Endoscopic Approach to the Sella
Summary
The endoscopic endonasal approach is currently the approach of choice for most sellar tumors, including pituitary adenomas, craniopharyngiomas, meningiomas, and Rathke cysts. Improved visualization, avoidance of brain retraction, faster recovery, lack of external scars, and the ability to directly access tumors with minimal damage to critical neurosurgical structures are among its obvious benefits. This is reflected in improved outcomes in terms of higher rates of gross macroscopic tumor removal and normalization of hormones (in secreting adenomas) and reduced hospitalization requirements. However, it presents surgeons with several challenges, including a steep learning curve, complicated reconstruction requirements, and the need for a true team approach.1
Introduction
Anatomically, it is obvious that the route via the sphenoid sinus is the more direct way to access the sellar region. The transsphenoidal approach to the sella evolved from a sublabial transseptal to a transnasal approach with the use of the operating microscope. Although otolaryngologists were the first to use the endoscope in the nasal cavity, Gerard Guiot2 was the first neurosurgeon to perform an endoscopic trans sphenoidal approach to the skull base in 1963; however, he had to abandon the procedure because of poor visualization. Subsequently it was felt that the endoscope was to be used as a visual aid, in addition to the microscope, rather than as the primary means of visualization. Jankowski and coworkers from the Central Hospital of the University of Nancy reported in 1992 the first removal of hypophysial tumors in three patients using a purely endoscopic transnasal, transsphenoidal approach to the sella.3 Several pioneers in transnasal endoscopic skull base surgery subsequently emerged, including Jho,4 Cappabianca et al,5 and Frank and Pasquini,6 who extended the limits of what can be achieved via a transnasal endoscopic approach.

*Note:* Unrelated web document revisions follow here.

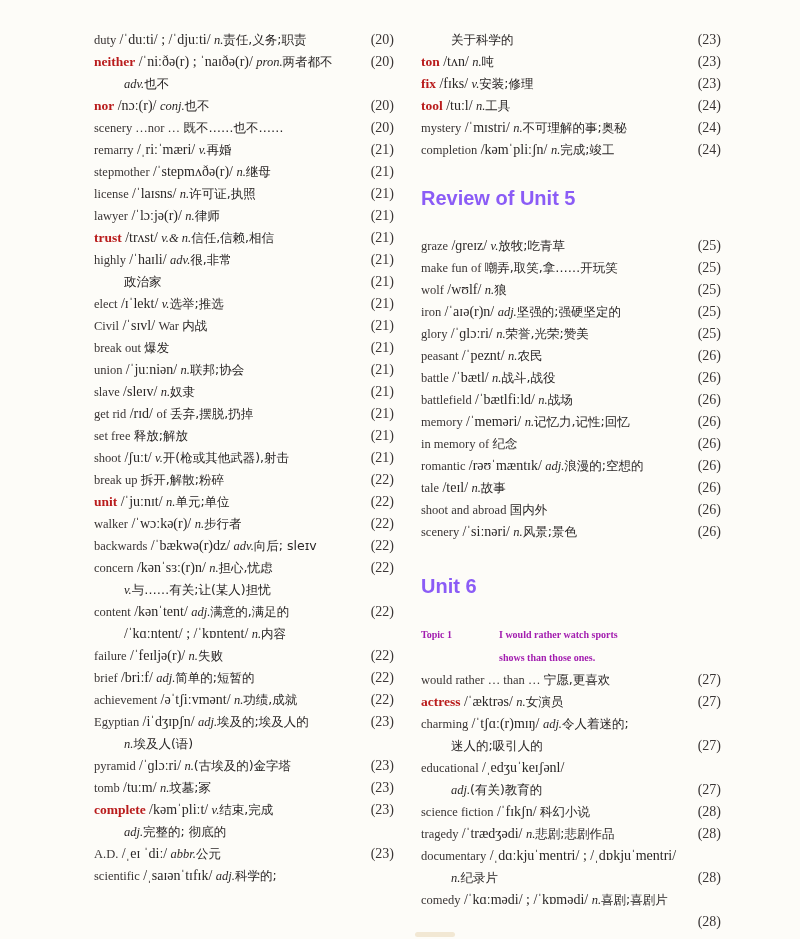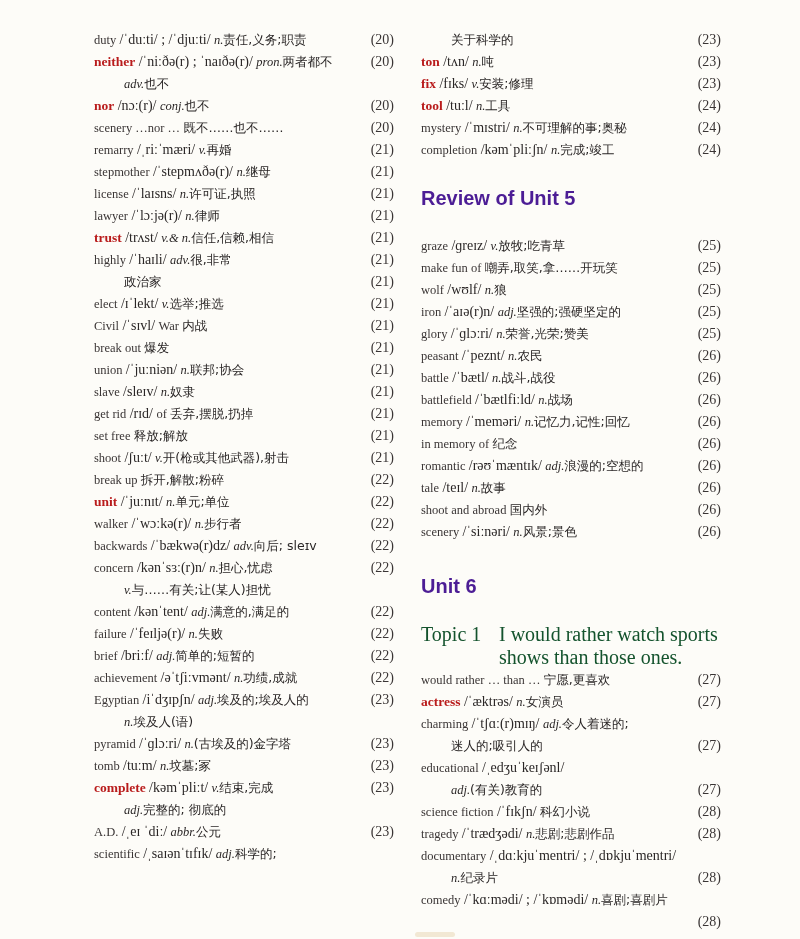"Review of Unit 5" .heading { color: #4c1d95 -> #8b5cf6 }
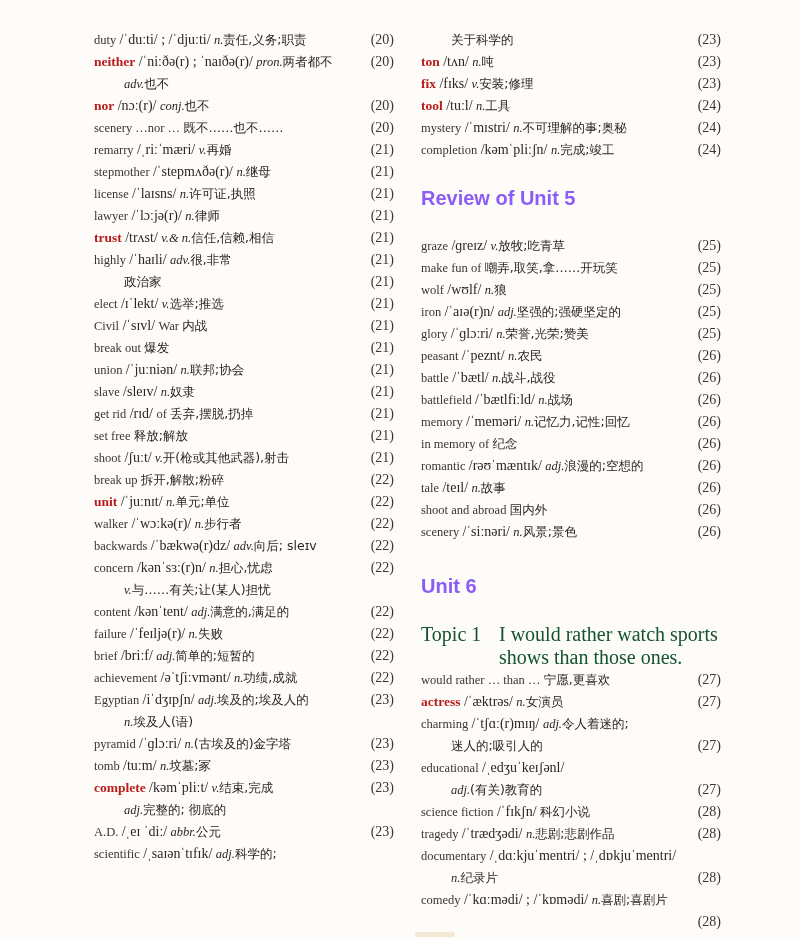"/ˈkɑːntent/ ; /ˈkɒntent/ n.内容" div.row { html: none -> <div><span>/ˈkɑːntent/ ; /ˈkɒntent/</span> <span>n.</span><span>内容</span></div> }
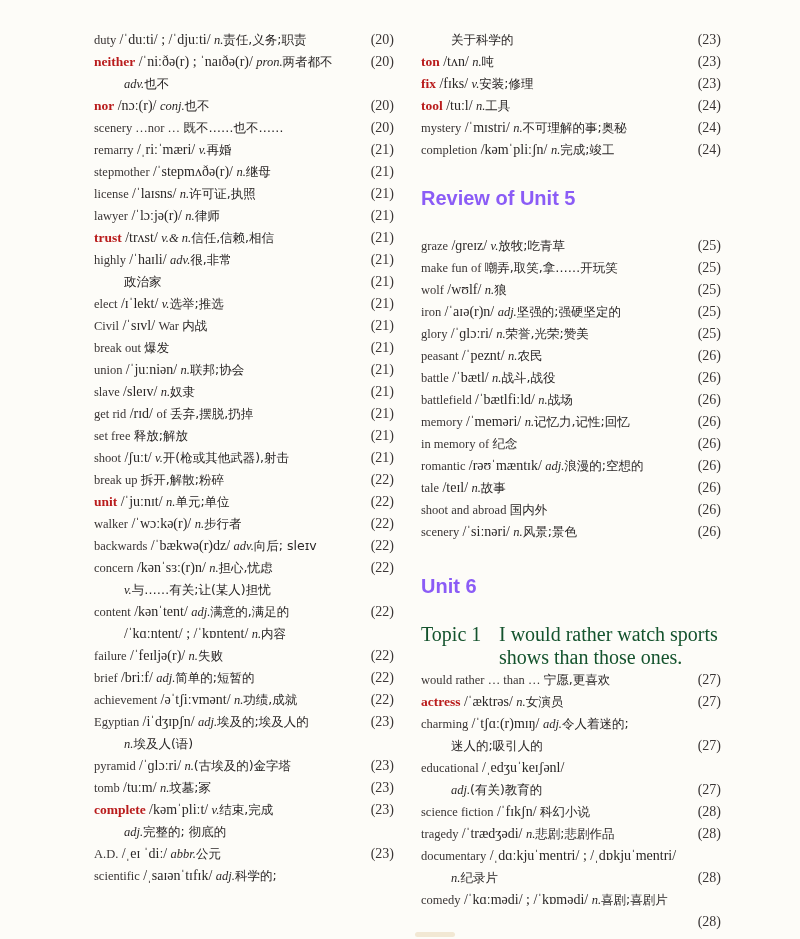"Topic 1 I would rather" .topic { color: #14532d -> #a21caf; font-size: 20px -> 10px; font-weight: normal -> bold }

The endoscopic endonasal, transsphenoidal approach provides an excellent panoramic view of the sphenoid sinus and of the sellar and parasellar regions, with intraand extracapsular visualization using straight and angled endoscopes, preservation of sinonasal function, reduced hospital stay, and increased patient comfort. More importantly, there is increasing evidence that the endoscopic transsphenoidal approach is associated with improved patient outcomes compared with the traditional microscopic approach.7–10
However, operating with the use of an endoscope has a definite learning curve,11 while the improved rates of complete tumor removal are associated with larger skull base defects and the potential for cerebrospinal fluid (CSF) leaks.10
Indications/Patient Selection
The differential diagnosis of sellar lesions is presented in Table 38.1 and consists of primary and metastatic tumors, cysts, and inflammatory and vascular lesions. The most common are pituitary adenomas, craniopharyngiomas, meningiomas, Rathke cleft cysts, and pituitary apoplexies. The main aims of surgery for pituitary adenomas are
Normalization of excess hormone secretion
Elimination of mass effect
Preservation or restoration of normal neurologic function, including visual acuity and fields
Preservation or restoration of normal pituitary function
Prevention of tumor recurrence
Achievement of a complete pathologic diagnosis
Craniopharyngiomas
Craniopharyngiomas are slow-growing tumors originating from remnants of the Rathke pouch (see Video 62, Endoscopic Removal of Retrochiasmatic Craniopharyngioma, Pituitary Transposition ). They usually occur in children and young adults. Depending on their location and size, they may present with headaches, visual loss, pituitary insufficiency, failure to thrive, or (rarely) signs and symptoms of increased intracranial pressure. Despite their benign nature, they tend to infiltrate and adhere to adjacent structures, making their complete removal difficult.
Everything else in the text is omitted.